Forecasts are a funny thing, aren’t they? Weatherman predicts rain and we grab our umbrellas. Sports announcers predict the Aggies will win and we get our hopes up (maybe). Whatever the forecast, we prepare ourselves for the probable outcome.
This weekend, I went to Mass for the first time since before Luke was born. If you’re counting that’s about two months. Now, I was able to attend a couple of daily Masses at Dell Children’s and we had a sweet friend bring us communion each weekend. But still.
Anna-Laura and I ventured up to church on Saturday evening and I caught myself looking down the pew, imagining our growing family taking up nearly the whole thing…someday. Luke is still in quarantine, but we’re hoping in the next month he will make his Mass debut. Amazingly, I didn’t tear up, I just smiled. The homily was lovely, Deacon David spoke about forecasts 🙂 And, the music was inspiring. I was doing pretty well and Anna-Laura was well on her way to earning an A+ for her behavior. Then we started to make our way up to communion and I darn near lost it. I was literally biting my lip. Surely the congregation would’ve wondering what was up with the crazy, sobbing lady on pew three if I had.

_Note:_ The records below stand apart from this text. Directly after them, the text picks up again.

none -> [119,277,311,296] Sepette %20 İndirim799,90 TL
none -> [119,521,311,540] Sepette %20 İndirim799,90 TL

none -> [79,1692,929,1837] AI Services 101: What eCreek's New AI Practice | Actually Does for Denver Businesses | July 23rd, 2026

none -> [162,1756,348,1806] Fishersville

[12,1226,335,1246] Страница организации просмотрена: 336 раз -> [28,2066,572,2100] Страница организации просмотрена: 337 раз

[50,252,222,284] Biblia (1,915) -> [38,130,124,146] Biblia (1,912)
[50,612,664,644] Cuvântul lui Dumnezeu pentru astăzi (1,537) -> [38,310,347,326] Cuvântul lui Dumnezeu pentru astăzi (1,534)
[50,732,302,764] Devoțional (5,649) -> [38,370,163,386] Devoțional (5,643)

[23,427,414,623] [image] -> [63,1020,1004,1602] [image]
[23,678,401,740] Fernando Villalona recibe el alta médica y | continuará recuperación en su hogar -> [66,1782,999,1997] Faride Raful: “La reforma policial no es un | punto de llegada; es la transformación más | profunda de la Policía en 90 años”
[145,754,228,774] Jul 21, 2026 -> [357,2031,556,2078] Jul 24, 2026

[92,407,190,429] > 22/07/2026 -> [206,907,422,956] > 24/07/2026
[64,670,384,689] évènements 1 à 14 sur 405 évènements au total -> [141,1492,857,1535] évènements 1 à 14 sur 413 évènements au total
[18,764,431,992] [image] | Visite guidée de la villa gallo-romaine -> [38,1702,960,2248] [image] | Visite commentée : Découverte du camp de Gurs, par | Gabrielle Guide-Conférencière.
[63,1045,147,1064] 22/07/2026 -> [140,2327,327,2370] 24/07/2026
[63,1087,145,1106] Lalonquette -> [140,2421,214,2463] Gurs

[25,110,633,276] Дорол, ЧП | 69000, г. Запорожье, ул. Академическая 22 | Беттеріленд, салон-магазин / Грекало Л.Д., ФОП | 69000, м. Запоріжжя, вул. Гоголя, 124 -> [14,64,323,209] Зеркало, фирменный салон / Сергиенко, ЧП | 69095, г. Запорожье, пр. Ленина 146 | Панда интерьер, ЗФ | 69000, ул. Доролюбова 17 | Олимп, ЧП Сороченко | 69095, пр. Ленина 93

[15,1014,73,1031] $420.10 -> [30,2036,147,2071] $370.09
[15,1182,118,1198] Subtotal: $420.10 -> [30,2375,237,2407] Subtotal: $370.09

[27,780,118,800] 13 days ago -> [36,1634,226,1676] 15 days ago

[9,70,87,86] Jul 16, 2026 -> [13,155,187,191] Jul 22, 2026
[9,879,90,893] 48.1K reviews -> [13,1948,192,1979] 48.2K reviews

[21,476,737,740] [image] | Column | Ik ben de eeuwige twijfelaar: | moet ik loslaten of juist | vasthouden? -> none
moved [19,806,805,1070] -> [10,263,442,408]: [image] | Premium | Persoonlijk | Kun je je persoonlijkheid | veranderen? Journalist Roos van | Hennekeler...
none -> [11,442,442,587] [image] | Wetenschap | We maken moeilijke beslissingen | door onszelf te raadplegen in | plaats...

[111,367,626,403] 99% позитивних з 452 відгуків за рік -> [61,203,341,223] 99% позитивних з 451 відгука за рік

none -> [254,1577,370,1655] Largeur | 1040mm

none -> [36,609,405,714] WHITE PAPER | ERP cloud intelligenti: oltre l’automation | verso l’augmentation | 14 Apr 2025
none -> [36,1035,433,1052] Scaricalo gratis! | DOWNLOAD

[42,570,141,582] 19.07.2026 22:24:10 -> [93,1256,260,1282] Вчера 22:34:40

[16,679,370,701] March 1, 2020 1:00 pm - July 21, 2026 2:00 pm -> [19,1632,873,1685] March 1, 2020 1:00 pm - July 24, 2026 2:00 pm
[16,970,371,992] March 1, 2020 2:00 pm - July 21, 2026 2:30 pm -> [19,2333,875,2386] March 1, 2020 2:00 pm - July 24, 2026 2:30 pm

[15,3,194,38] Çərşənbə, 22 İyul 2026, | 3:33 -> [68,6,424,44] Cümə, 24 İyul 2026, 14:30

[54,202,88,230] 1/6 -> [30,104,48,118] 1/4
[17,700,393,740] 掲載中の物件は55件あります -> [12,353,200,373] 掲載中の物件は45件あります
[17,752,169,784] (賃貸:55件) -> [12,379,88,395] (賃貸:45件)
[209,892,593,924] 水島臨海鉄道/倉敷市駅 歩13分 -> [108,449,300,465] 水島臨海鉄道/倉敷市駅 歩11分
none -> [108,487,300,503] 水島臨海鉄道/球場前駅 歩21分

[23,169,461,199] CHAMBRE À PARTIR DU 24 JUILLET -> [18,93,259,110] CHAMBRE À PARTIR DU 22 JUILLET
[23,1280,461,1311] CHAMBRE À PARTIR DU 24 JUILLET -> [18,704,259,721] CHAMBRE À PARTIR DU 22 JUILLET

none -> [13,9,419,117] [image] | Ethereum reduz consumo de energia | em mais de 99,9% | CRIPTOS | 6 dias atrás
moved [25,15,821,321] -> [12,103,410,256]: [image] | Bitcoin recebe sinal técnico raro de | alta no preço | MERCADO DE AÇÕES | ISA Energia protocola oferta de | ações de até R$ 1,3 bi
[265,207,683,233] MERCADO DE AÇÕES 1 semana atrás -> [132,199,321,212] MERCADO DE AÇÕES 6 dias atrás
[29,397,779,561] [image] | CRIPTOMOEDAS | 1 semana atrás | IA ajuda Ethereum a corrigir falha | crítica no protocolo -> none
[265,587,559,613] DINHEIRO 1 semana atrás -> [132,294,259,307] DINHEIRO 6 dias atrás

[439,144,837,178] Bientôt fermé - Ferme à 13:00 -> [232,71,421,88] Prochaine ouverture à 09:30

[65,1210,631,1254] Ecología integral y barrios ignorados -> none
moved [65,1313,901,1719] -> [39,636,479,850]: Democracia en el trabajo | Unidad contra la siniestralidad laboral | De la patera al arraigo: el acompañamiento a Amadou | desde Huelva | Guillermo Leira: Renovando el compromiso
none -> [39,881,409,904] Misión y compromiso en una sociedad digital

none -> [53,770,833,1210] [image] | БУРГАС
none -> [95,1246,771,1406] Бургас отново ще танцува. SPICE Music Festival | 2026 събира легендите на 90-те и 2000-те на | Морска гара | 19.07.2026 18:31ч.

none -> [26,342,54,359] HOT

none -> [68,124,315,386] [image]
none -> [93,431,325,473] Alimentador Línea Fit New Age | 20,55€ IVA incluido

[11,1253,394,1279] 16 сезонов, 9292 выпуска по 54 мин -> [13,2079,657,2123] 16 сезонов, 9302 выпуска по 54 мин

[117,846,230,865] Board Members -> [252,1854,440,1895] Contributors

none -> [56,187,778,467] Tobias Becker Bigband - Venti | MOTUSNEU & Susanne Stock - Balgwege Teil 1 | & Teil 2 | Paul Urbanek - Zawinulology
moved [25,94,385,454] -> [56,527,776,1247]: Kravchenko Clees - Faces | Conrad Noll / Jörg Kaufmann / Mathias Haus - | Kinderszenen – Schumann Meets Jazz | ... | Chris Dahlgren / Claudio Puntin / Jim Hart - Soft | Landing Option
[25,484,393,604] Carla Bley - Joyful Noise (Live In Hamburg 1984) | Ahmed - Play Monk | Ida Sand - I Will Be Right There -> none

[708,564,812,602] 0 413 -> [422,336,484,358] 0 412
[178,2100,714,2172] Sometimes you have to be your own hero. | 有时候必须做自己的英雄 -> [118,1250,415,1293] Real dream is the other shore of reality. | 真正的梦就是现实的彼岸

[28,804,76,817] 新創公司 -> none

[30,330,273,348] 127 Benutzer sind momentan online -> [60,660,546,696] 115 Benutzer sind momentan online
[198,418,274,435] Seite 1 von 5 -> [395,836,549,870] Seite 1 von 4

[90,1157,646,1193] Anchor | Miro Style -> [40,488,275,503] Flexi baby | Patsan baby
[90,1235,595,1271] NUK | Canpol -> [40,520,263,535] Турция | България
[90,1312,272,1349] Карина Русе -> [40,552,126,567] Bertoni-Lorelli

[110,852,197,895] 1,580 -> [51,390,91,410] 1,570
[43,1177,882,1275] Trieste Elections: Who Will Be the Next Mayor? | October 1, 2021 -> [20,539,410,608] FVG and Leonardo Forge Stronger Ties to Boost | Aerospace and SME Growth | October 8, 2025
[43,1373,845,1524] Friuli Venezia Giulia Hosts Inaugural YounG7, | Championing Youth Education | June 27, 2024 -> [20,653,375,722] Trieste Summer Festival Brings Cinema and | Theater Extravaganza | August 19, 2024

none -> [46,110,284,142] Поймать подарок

Perhaps it was the humbling realization that God has been with us all along, but it had been a long while since I had experienced his grace through the Eucharist, surrounded by community. Perhaps it was because, with only one child to watch over, I had actually heard all the readings and the homily. Perhaps it was the pregnant Eucharistic minister who offered communion. Or, perhaps, it was a God moment when He reached my soul. All in all, Mass just wasn’t what I forecasted it would be. I didn’t just sail through the liturgy and come home inspired.
I actually think I came home with more questions than answers.
But, there was one thing that Deacon David mentioned that really touched me. This whole forecast thing got me thinking.
If I had known my fifth pregnancy would be so rocky would we have tried for another?
If I knew the 20-week ultrasound would bring about a torrent of emotions would I have enjoyed those initial kicks, belly growing and maternity clothes shopping?
If we knew that Luke would develop NEC would I have dreaded his delivery, agonized over every feeding or felt guarded joy when I laid my eyes upon him for the first time?
We always say (myself is totally included here)…”Oh, if only God had given me a heads up on this one.” Or, “Man, if I’d only known, I might’ve…” This experience with Luke has taught me that ignorance is bliss.
We don’t want to know when a loved one will meet Jesus. If we’ll lose our job. Get cancer. Or lose a child. That ‘knowing’ robs us of joy and faith. And a whole lot of it.
Luke’s most important lesson (and the one I was reminded of at Mass this weekend) is simple. Live in the present. Worry gets you nowhere. God will get you through it if you let Him. You will be stronger for having lived through the experience.
As a sweet mom reminded me recently…life experience doesn’t define you. It REdefines you.